McVey miró las otras dos fotos. La primera era del rostro del hombre. Estaba hinchado hasta tres veces el tamaño normal, y los ojos se le salían del cráneo en una expresión de terror. En torno al cuello tenía enrollado un cable de alambre que podría haber sido un colgador. La segunda foto era de las partes bajas. Los genitales de la víctima habían sido destrozados de un disparo.

– ¡Jooder! -murmuró McVey, por lo bajo.

– Fue la misma arma -dijo Lebrun.

– Alguien quería que hablara -dijo McVey, y lo miró.

– Si hubiera sido yo la víctima, les habría dicho lo que hubieran querido -dijo Lebrun-. Sólo con la esperanza de que me mataran.

– ¿Por qué me enseña esto? -inquirió McVey. La Prefectura Central de la Policía de París tenía un expediente brillante en lo que se refería a las investigaciones de homicidios en la región metropolitana.
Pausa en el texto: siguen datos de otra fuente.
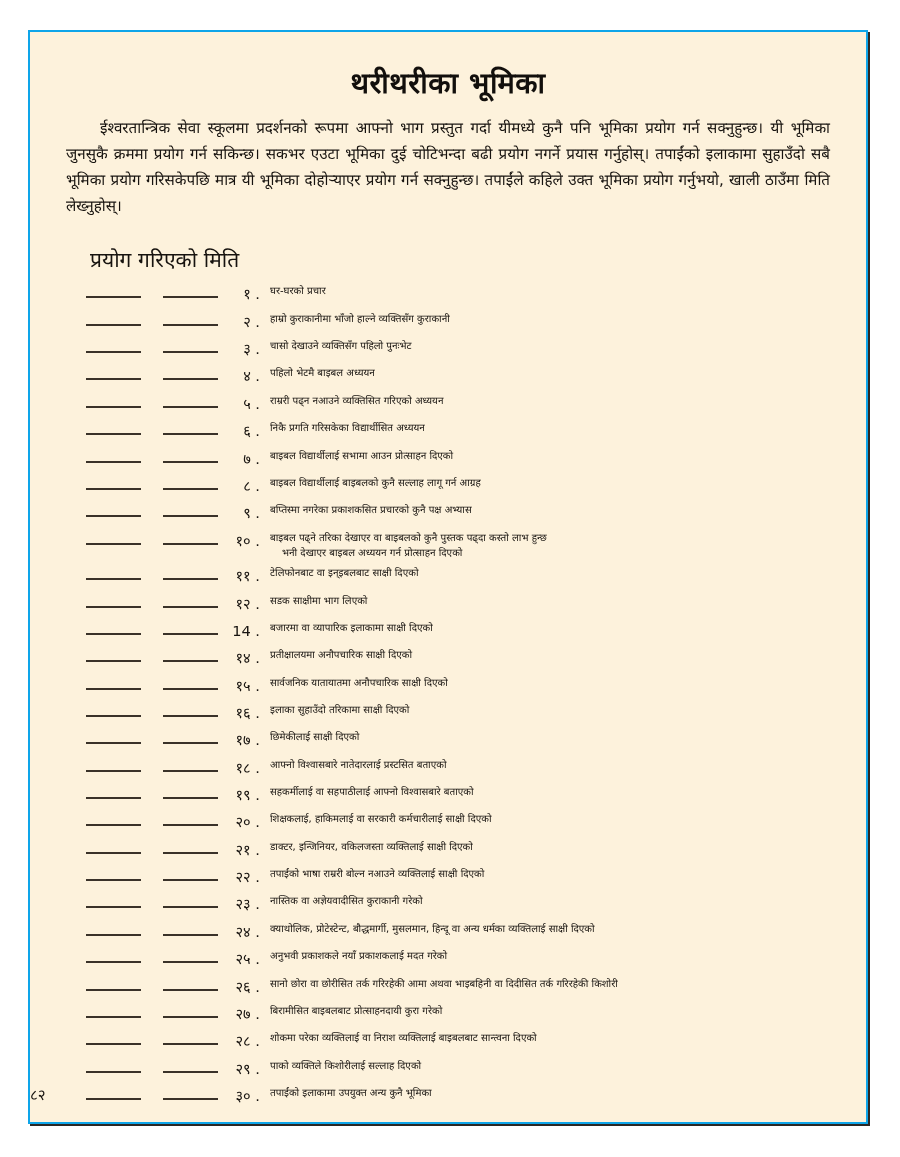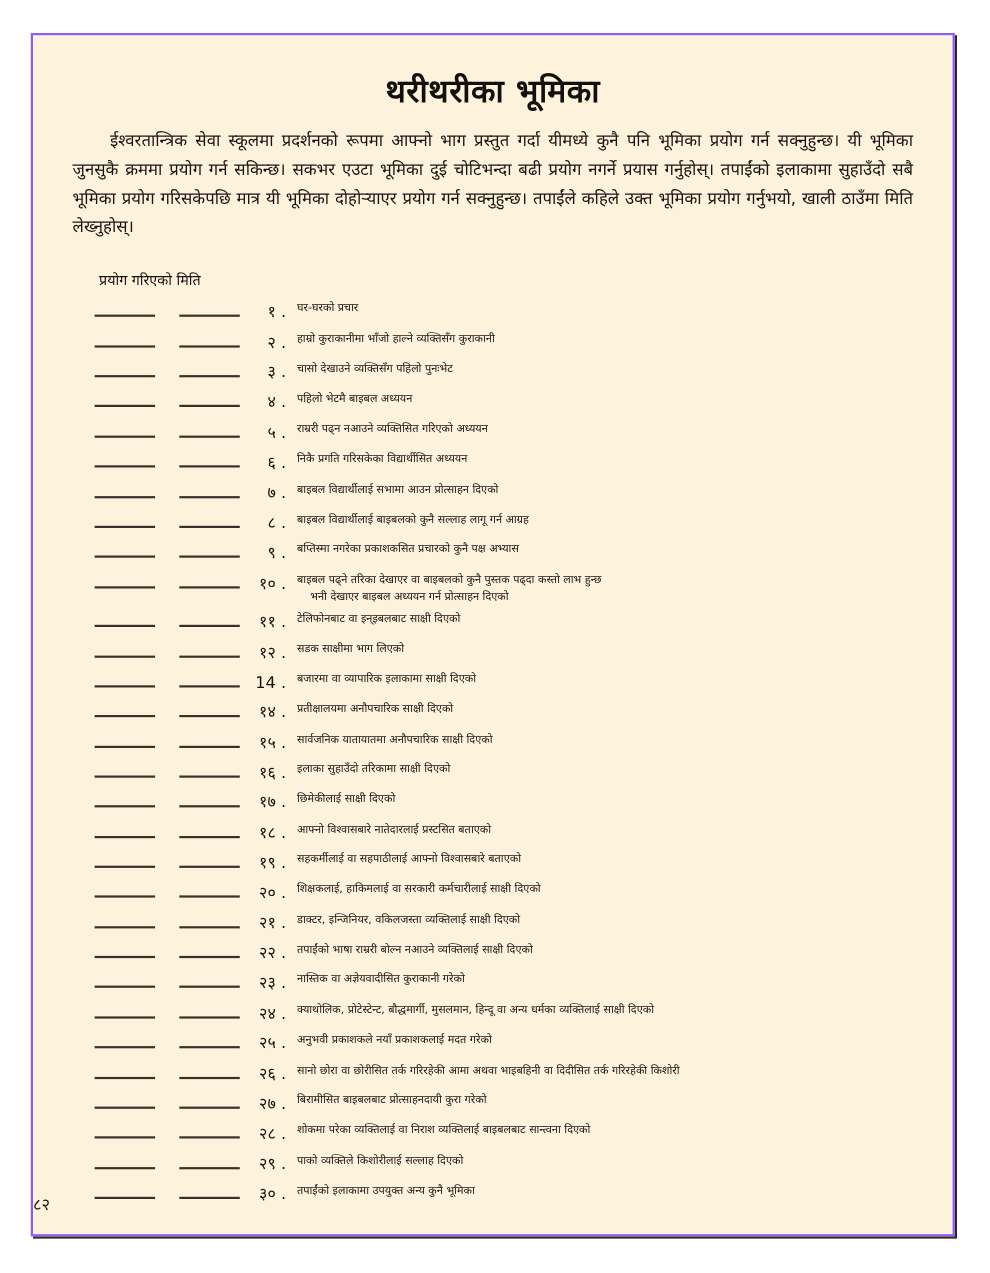"थरीथरीका भूमिका" .page { border: 2px solid #8b5cf6 -> 2px solid #0ea5e9 }
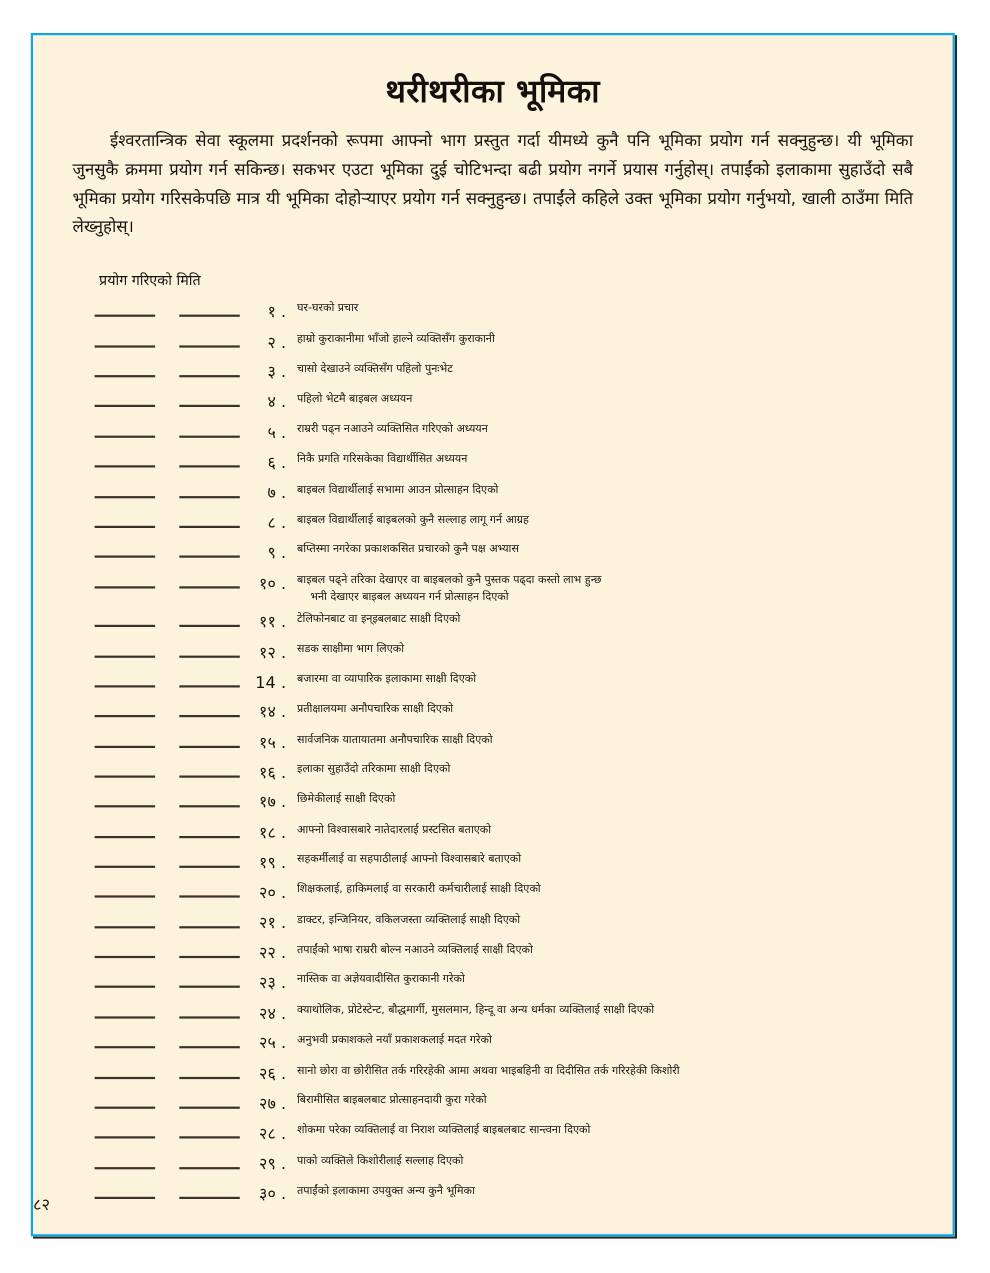"प्रयोग गरिएको मिति" .date-head { font-size: 13px -> 21px }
Era evidente que no necesitaban sus consejos.

– Porque no quiero que vuelva a Londres tan precipitadamente.

– No lo entiendo -dijo McVey, y volvió a mirar la carpeta abierta.

– Se llama Jean Packard. Trabajaba como detective privado para la oficina de París de Kolb International. El martes, el doctor Osborn lo contrató para que localizara a alguien.

– ¿Osborn?

Lebrun encendió otro cigarrillo, apagó la cerilla y asintió con la cabeza.

– El que hizo esto era un profesional, no Osborn -aventuró McVey.

– Ya lo sé. El departamento técnico encontró unas huellas dactilares borrosas sobre un vaso roto. No eran de Osborn y no teníamos nada en nuestro ordenador que coincidiera con ellas. De modo que las enviamos a Interpol en Lyón.

¿Y…?

– McVey, hemos encontrado el cadáver esta misma mañana.

– Pero no fue Osborn -dijo McVey, seguro.

– No, no fue Osborn -consintió Lebrun-. Y puede que sea una absoluta coincidencia y que no tenga nada que ver con él.

McVey volvió a sentarse.

Lebrun cogió la carpeta y la devolvió al archivo.

– Estará pensando que las cosas se complican, y que este Jean Packard no tiene nada que ver con los cuerpos decapitados y la cabeza suelta. Ahora también está pensando que vino a París a causa de Osborn, porque había una mínima posibilidad de que estuviera implicado. Y ahora, esto. Así que estará diciéndose que, si seguimos investigando, dedicándole tiempo, después de todo puede que haya una conexión… ¿Tengo razón o no?

McVey levantó la cabeza para responder. -Oui-dijo.